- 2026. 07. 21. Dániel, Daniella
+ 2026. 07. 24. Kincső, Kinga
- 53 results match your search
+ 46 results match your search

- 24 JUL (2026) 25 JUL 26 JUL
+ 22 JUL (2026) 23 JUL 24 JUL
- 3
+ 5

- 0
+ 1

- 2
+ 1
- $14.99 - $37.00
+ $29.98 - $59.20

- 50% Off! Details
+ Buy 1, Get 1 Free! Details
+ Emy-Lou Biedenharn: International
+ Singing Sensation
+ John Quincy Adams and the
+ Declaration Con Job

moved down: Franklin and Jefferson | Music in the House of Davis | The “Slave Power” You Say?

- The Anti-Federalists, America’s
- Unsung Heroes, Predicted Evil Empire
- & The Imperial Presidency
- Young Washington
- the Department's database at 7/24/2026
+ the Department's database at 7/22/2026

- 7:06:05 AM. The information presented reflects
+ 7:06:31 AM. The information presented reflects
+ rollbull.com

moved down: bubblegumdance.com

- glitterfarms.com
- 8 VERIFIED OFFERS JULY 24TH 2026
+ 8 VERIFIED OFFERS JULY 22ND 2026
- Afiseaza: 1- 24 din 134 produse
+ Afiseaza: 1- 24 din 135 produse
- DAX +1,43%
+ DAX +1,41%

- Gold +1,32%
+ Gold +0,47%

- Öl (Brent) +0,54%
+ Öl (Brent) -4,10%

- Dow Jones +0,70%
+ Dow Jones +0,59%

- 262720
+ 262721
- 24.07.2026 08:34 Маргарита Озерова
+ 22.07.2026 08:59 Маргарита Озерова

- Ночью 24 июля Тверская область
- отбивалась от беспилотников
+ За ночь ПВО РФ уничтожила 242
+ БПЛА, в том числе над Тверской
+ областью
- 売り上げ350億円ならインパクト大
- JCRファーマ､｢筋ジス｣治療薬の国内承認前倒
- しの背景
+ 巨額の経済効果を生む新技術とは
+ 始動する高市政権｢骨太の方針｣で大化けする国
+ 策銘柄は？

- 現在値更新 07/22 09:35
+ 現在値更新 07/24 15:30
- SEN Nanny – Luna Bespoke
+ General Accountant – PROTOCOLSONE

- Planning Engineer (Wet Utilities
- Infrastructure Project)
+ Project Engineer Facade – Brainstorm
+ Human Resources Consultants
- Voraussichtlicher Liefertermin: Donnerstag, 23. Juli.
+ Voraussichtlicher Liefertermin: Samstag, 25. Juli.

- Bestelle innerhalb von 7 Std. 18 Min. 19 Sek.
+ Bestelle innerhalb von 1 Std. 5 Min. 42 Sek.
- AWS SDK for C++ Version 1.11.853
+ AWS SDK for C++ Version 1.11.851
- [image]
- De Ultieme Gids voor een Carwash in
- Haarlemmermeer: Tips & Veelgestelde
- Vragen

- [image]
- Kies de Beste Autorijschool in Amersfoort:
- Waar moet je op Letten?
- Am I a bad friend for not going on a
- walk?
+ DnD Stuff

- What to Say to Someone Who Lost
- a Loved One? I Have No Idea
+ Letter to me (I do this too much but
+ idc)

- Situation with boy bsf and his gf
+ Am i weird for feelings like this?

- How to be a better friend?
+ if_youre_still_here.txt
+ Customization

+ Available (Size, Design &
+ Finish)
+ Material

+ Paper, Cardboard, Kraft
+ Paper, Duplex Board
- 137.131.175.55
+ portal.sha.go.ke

--------------------------------------------------

» Your objective: Wherever a line in the data above contains the word "Engineer", copy that line.

» Exercise result:
- Planning Engineer (Wet Utilities
+ Project Engineer Facade – Brainstorm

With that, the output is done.